Separating wheat from chaff is always tricky when trying to decipher politicians. And so it is with soybean meats and hulls inside trade deals negotiated at the U.S. – China summit. Predictably imprecise language out of Washinton and Beijing complicates trying to forecast what it all means for prices in the coming year and beyond.
One issue is the differences between the calendar (January through December) and soybean marketing years (September through August). U.S. Trade Representative Jamieson Greer created his own Greer Year, saying China lived up to its promise to buy 12 million metric tons of soybeans (441 million bushels) in the last two months of 2025, extending that window “through January,” while agreeing to buy 25 MMT more in 2026, 2027 and 2028.

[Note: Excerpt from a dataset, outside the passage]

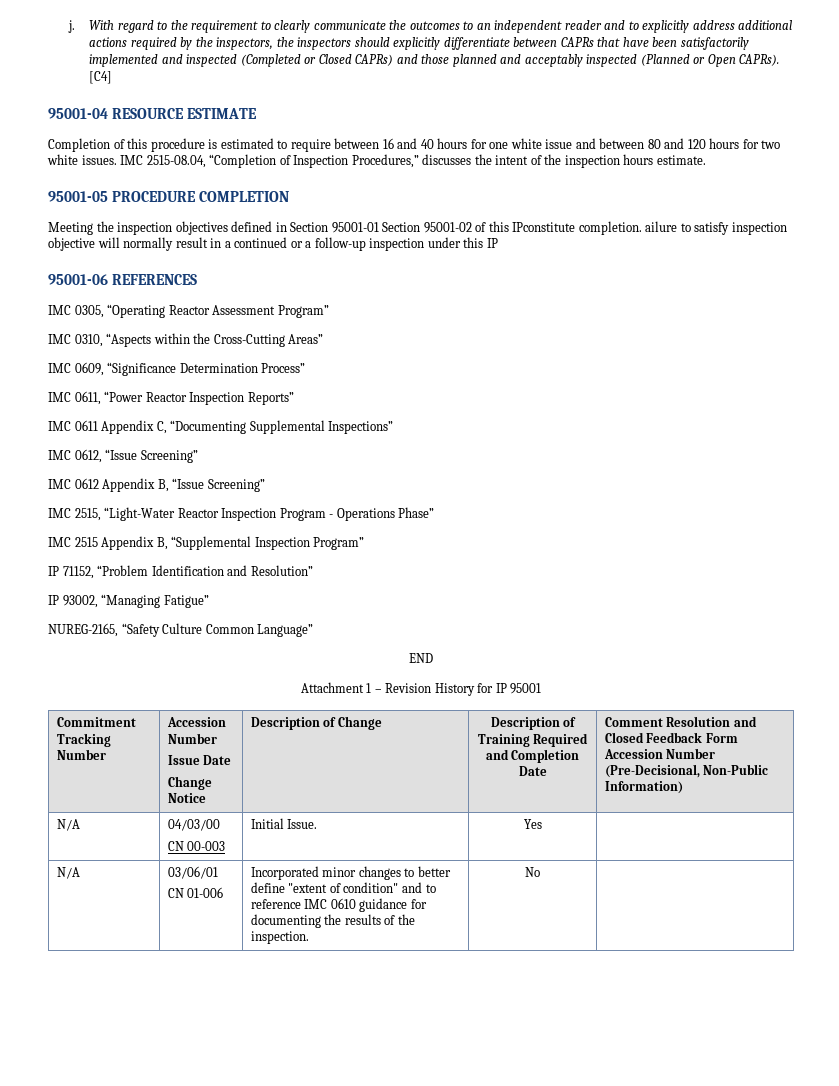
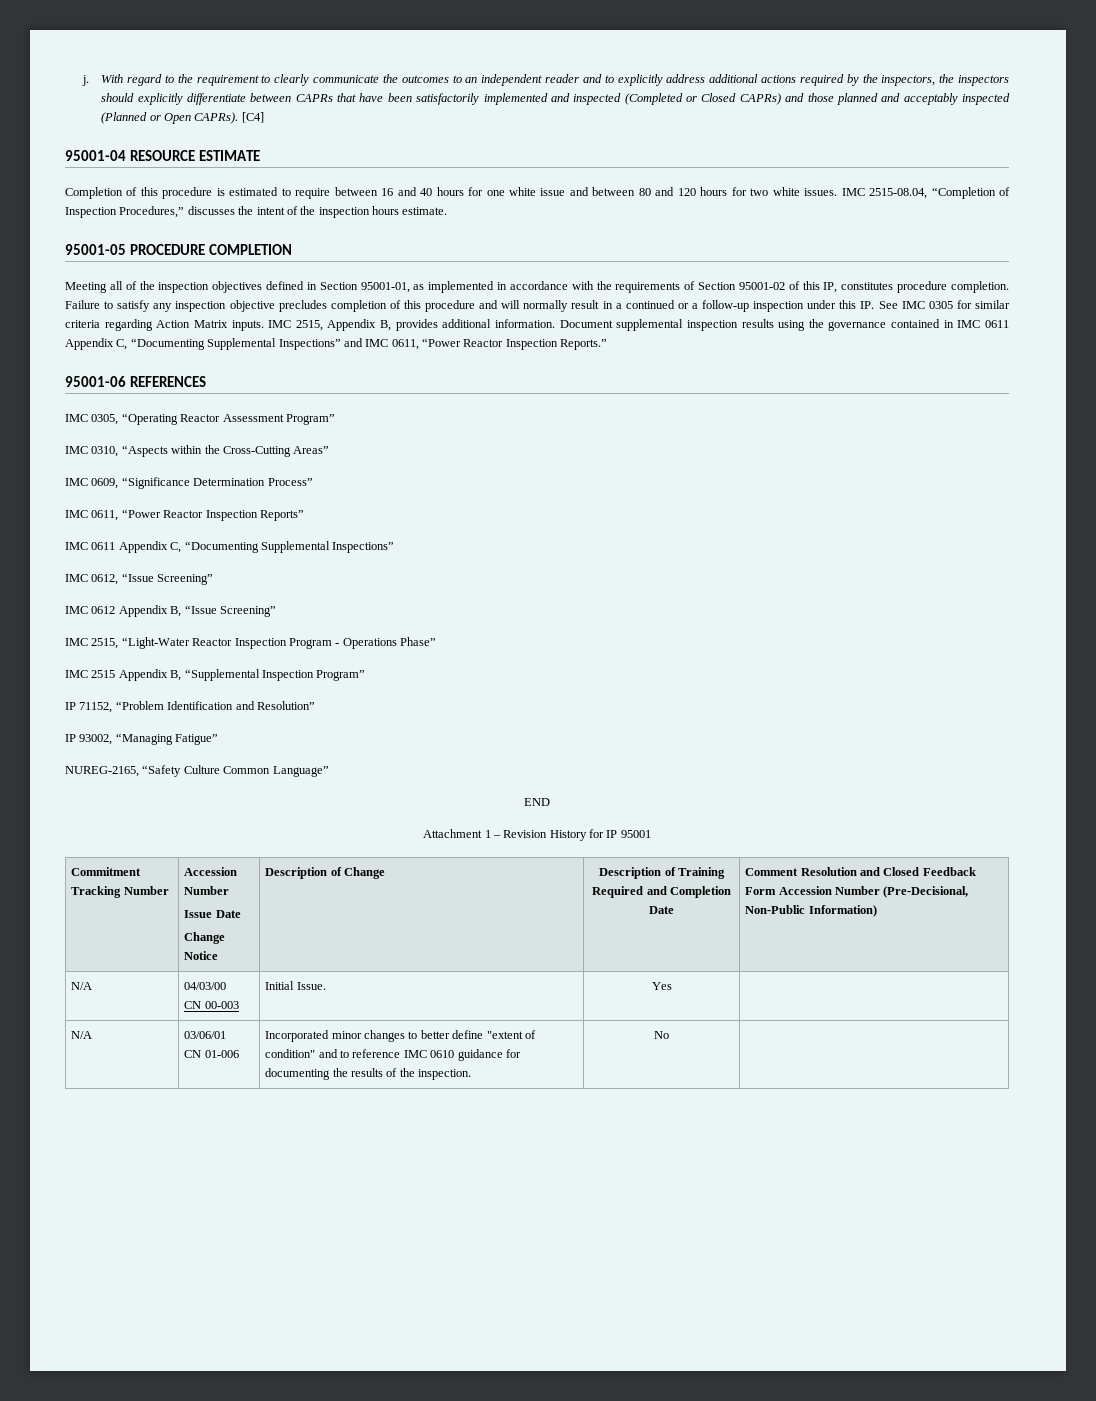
- Meeting the inspection objectives defined in Section 95001-01 Section 95001-02 of this IPconstitute completion. ailure to satisfy inspection objective will normally result in a continued or a follow-up inspection under this IP
+ Meeting all of the inspection objectives defined in Section 95001-01, as implemented in accordance with the requirements of Section 95001-02 of this IP, constitutes procedure completion. Failure to satisfy any inspection objective precludes completion of this procedure and will normally result in a continued or a follow-up inspection under this IP. See IMC 0305 for similar criteria regarding Action Matrix inputs. IMC 2515, Appendix B, provides additional information. Document supplemental inspection results using the governance contained in IMC 0611 Appendix C, “Documenting Supplemental Inspections” and IMC 0611, “Power Reactor Inspection Reports.”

How that 25 MMT impacts prices depends on multiple factors:
- Will USDA raise its forecast for total 2026-27 marketing year exports, lowering its prediction for supplies left over on Aug. 31, 2027? Or, will other foreign customers buy less?
- How will U.S. processors react? Will they retreat from hefty crush goals stimulated by biofuel demand?
- Could U.S. farmers expand seedings this spring to capture potentially higher prices? Will Brazil again ramp up its seemingly relentless expansion?
Answers to these and other questions spell the difference between an end to the spring rally and a breakout to major gains. Here’s how the numbers could play out.
- First, that 25 MMT goal is hardly far-fetched, matching the average from 2008 to 2025, a period that included trade war and tariff tiff years (2018 and 2025) when shipments were 70% less. China met or exceeded the 25 MMT goal in 10 of the 14 years since it was first reached in 2012. So, it’s not a pipe dream.
- Next, consider USDA’s May 12 World Agricultural Supply and Demand Estimates, released a few days before the summit. The government doesn’t predict Chinese imports from the U.S. but put Chinese total soybean imports at 114 MMT. During the heyday of the bean boom about 37% of China’s soybean imports originated in the U.S. So if that metric is met the U.S. would ship some 42 MMT across the Pacific during the 2026-27 marketing year. That would represent almost 95% of USDA’s forecast for all U.S. exports, a strong hint the agency’s 2026-27 ending stocks forecast for the U.S. is too low, perhaps by around 315 million bushels. The May 12 WASDE put soybean carryout at 310 million bushels, a surplus the higher export total would obliterate. Just a threat of this could take nearby 2026 crop futures towards levels seen in the 2022 inflation spike and 2012 drought frenzy.
- Futures seem undervalued, even without that incentive. November couldn’t hold a move to $12 triggered by summit optimism. But USDA’s move to raise its average price forecast for the crop to $11.40 suggests rallies to $13 to $14 are possible. Instead, markets ignored the soybean story, focusing on inflation, oil, Iran, chips and rare earth minerals while stock indexes raced to record highs.
- Profit-taking on Wall Street could leave lots of loose cash looking for a home, perhaps enough to reignite the soybean story. This means caution is in order for growers who can risk seeing how the trade deal actually plays out.